■ What is needed ■
Each line that includes the word "height" should be copied from the records.

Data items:
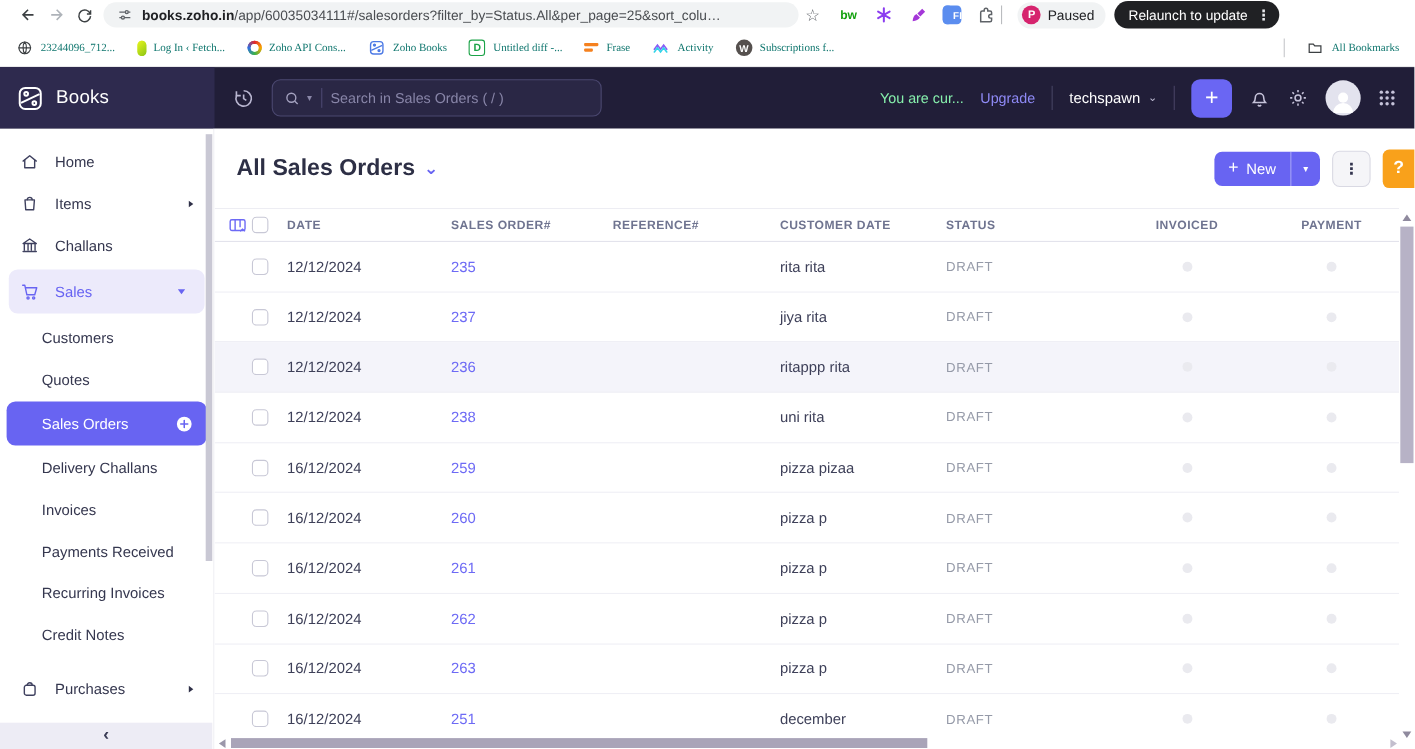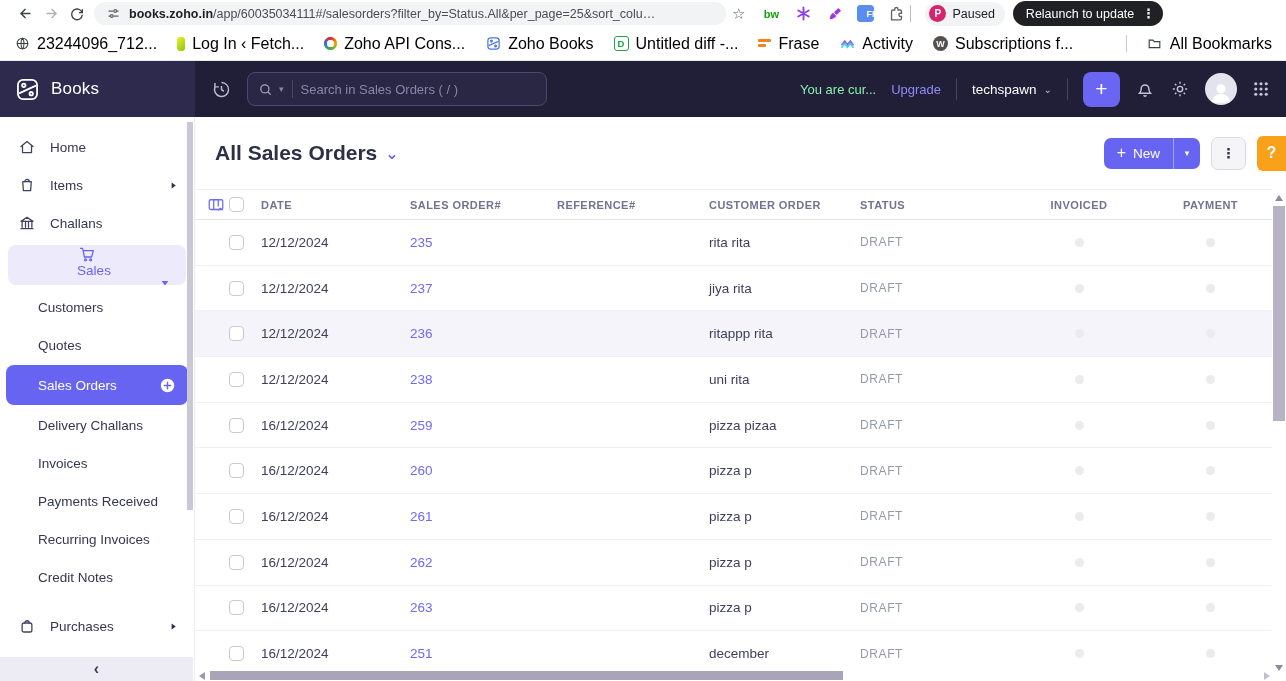--- a/index.html
+++ b/index.html
@@ -43,7 +43,7 @@
     border-bottom:1px solid #e9e9eb;}
   .bookmark{display:flex;align-items:center;gap:7px;cursor:pointer;}
   .bm-ico{width:16px;height:16px;display:flex;align-items:center;justify-content:center;}
-  .bm-label{font-size:16px;color:#000000;white-space:nowrap;}
+  .bm-label{font-size:10px;color:#0f766e;white-space:nowrap;font-family:Liberation Serif, serif;}
   .bm-globe{color:#3c4043;}
   .bm-leaf{width:8px;height:14px;border-radius:6px;background:linear-gradient(135deg,#e8f51e,#8bc514);}
   .bm-color-ring{width:13px;height:13px;border-radius:50%;

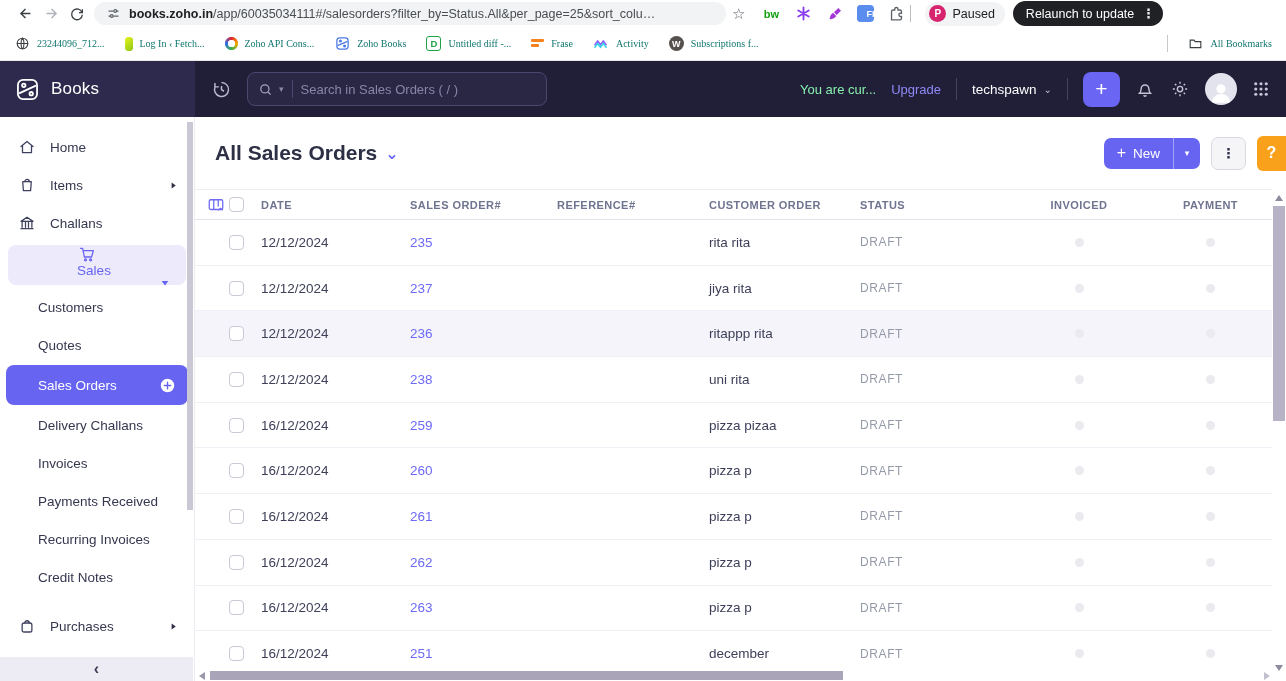--- a/index.html
+++ b/index.html
@@ -540,7 +540,7 @@
       <span class="hcell">DATE</span>
       <span class="hcell">SALES ORDER#</span>
       <span class="hcell">REFERENCE#</span>
-      <span class="hcell">CUSTOMER ORDER</span>
+      <span class="hcell">CUSTOMER DATE</span>
       <span class="hcell">STATUS</span>
       <span class="hcell c-center">INVOICED</span>
       <span class="hcell c-pay">PAYMENT</span>

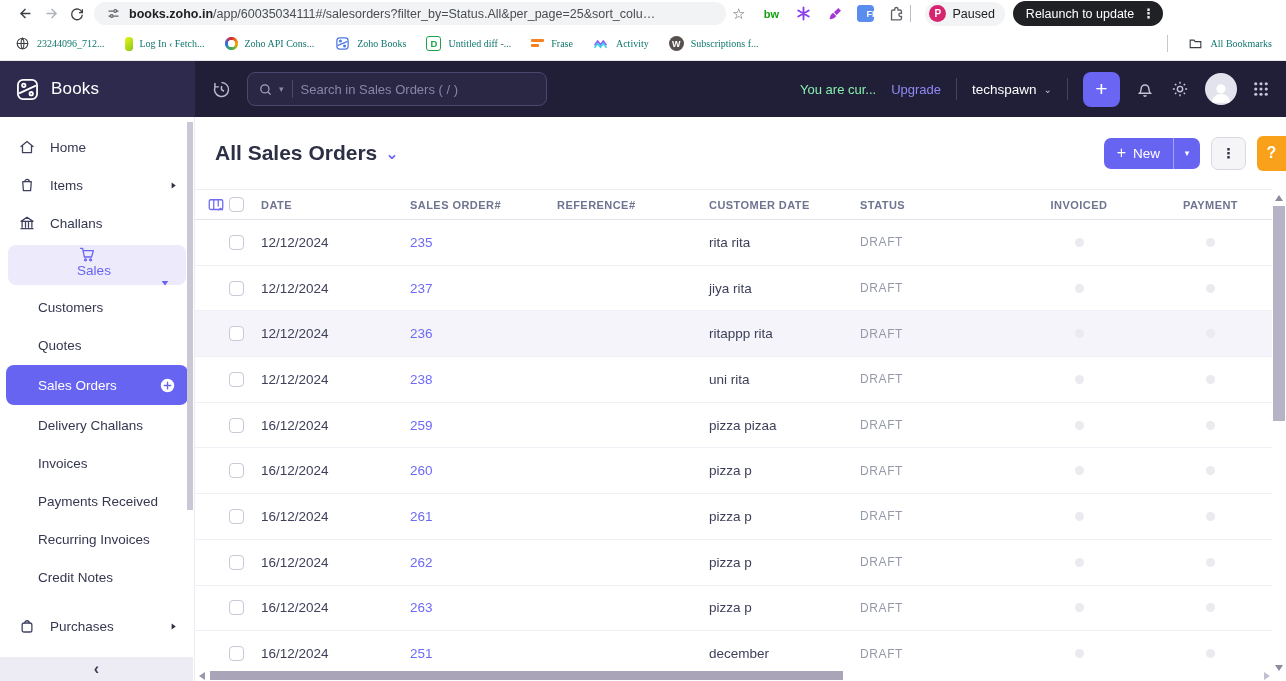--- a/index.html
+++ b/index.html
@@ -98,7 +98,7 @@
   .side-label{font-size:13.5px;color:#35374F;}
   .side-extra{margin-left:auto;display:flex;color:#2F3048;}
   .side-item.child{padding-left:38px;}
-  .side-item.active-light{background:var(--accent-light);border-radius:8px;margin:3px 8px;padding-left:10px;height:40px;flex-direction:column;}
+  .side-item.active-light{background:var(--accent-light);border-radius:8px;margin:3px 8px;padding-left:10px;height:40px;}
   .side-item.active-light .side-label,.side-item.active-light .side-icon,
   .side-item.active-light .side-extra{color:var(--accent);}
   .side-item.active-solid{background:var(--accent);border-radius:8px;margin:1px 6px;padding-left:32px;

■ Output of the task ■
   .bm-ico{width:16px;height:16px;display:flex;align-items:center;justify-content:center;}
   .bm-leaf{width:8px;height:14px;border-radius:6px;background:linear-gradient(135deg,#e8f51e,#8bc514);}
   .bm-color-ring{width:13px;height:13px;border-radius:50%;
-  .side-item.active-light{background:var(--accent-light);border-radius:8px;margin:3px 8px;padding-left:10px;height:40px;flex-direction:column;}
+  .side-item.active-light{background:var(--accent-light);border-radius:8px;margin:3px 8px;padding-left:10px;height:40px;}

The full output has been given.